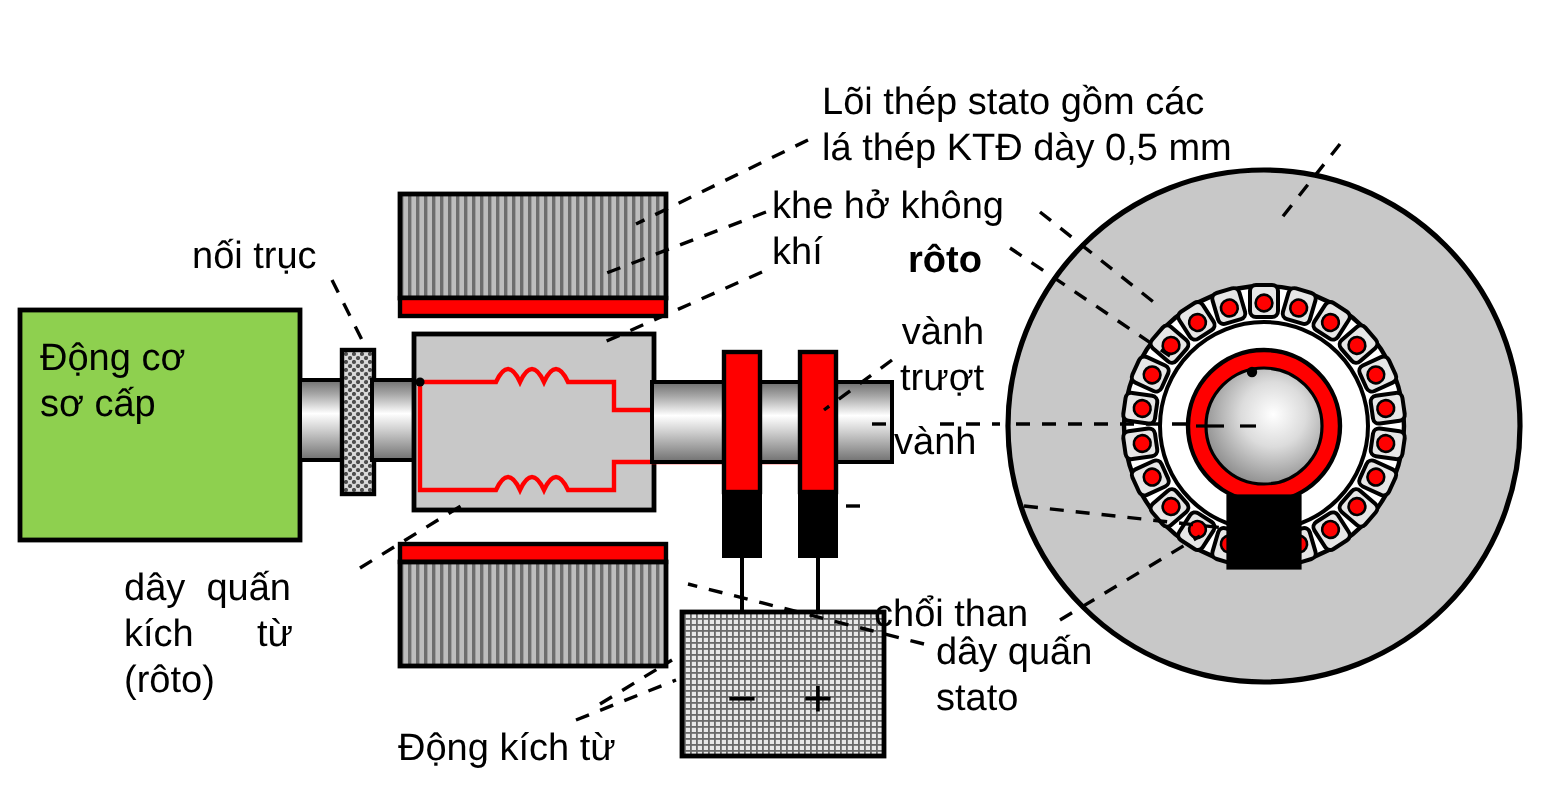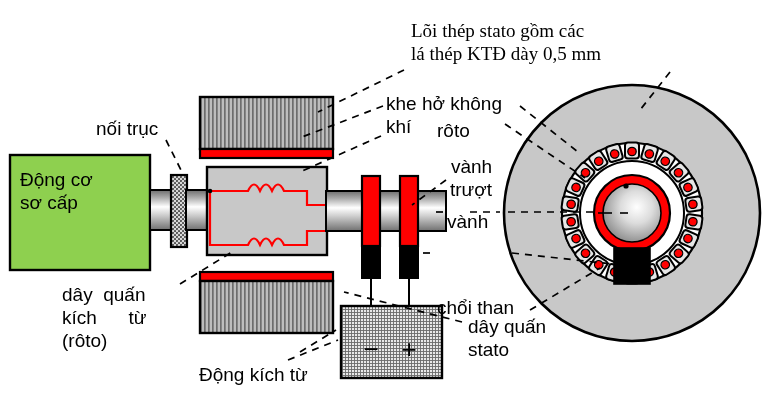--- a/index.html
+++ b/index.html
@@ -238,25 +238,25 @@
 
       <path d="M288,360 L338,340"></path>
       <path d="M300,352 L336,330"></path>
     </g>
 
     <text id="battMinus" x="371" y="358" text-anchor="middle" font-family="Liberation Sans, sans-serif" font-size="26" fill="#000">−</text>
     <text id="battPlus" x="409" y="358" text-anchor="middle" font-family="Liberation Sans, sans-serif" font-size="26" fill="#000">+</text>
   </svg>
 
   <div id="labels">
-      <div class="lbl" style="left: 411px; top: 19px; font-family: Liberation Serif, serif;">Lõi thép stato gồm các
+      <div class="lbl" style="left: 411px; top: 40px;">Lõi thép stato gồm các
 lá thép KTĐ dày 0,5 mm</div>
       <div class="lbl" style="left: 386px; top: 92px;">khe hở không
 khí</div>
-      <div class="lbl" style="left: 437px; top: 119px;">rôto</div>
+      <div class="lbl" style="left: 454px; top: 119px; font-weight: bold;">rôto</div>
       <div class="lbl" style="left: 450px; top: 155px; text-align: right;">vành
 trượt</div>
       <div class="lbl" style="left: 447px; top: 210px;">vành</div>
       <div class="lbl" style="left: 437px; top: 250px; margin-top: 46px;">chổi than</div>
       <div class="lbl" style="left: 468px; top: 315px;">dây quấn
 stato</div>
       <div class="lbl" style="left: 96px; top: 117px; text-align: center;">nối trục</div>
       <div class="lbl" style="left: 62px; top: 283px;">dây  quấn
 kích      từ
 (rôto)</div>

_ _ _ _ _ _ _

■ Work to be completed ■
Would you please repeat all the data word for word, but without the pictures?

■ Solved problem ■
--- a/index.html
+++ b/index.html
@@ -238,25 +238,25 @@
 
       <path d="M288,360 L338,340"></path>
       <path d="M300,352 L336,330"></path>
     </g>
 
     <text id="battMinus" x="371" y="358" text-anchor="middle" font-family="Liberation Sans, sans-serif" font-size="26" fill="#000">−</text>
     <text id="battPlus" x="409" y="358" text-anchor="middle" font-family="Liberation Sans, sans-serif" font-size="26" fill="#000">+</text>
   </svg>
 
   <div id="labels">
-      <div class="lbl" style="left: 411px; top: 19px; font-family: Liberation Serif, serif;">Lõi thép stato gồm các
+      <div class="lbl" style="left: 411px; top: 40px;">Lõi thép stato gồm các
 lá thép KTĐ dày 0,5 mm</div>
       <div class="lbl" style="left: 386px; top: 92px;">khe hở không
 khí</div>
-      <div class="lbl" style="left: 437px; top: 119px;">rôto</div>
+      <div class="lbl" style="left: 454px; top: 119px; font-weight: bold;">rôto</div>
       <div class="lbl" style="left: 450px; top: 155px; text-align: right;">vành
 trượt</div>
       <div class="lbl" style="left: 447px; top: 210px;">vành</div>
       <div class="lbl" style="left: 437px; top: 250px; margin-top: 46px;">chổi than</div>
       <div class="lbl" style="left: 468px; top: 315px;">dây quấn
 stato</div>
       <div class="lbl" style="left: 96px; top: 117px; text-align: center;">nối trục</div>
       <div class="lbl" style="left: 62px; top: 283px;">dây  quấn
 kích      từ
 (rôto)</div>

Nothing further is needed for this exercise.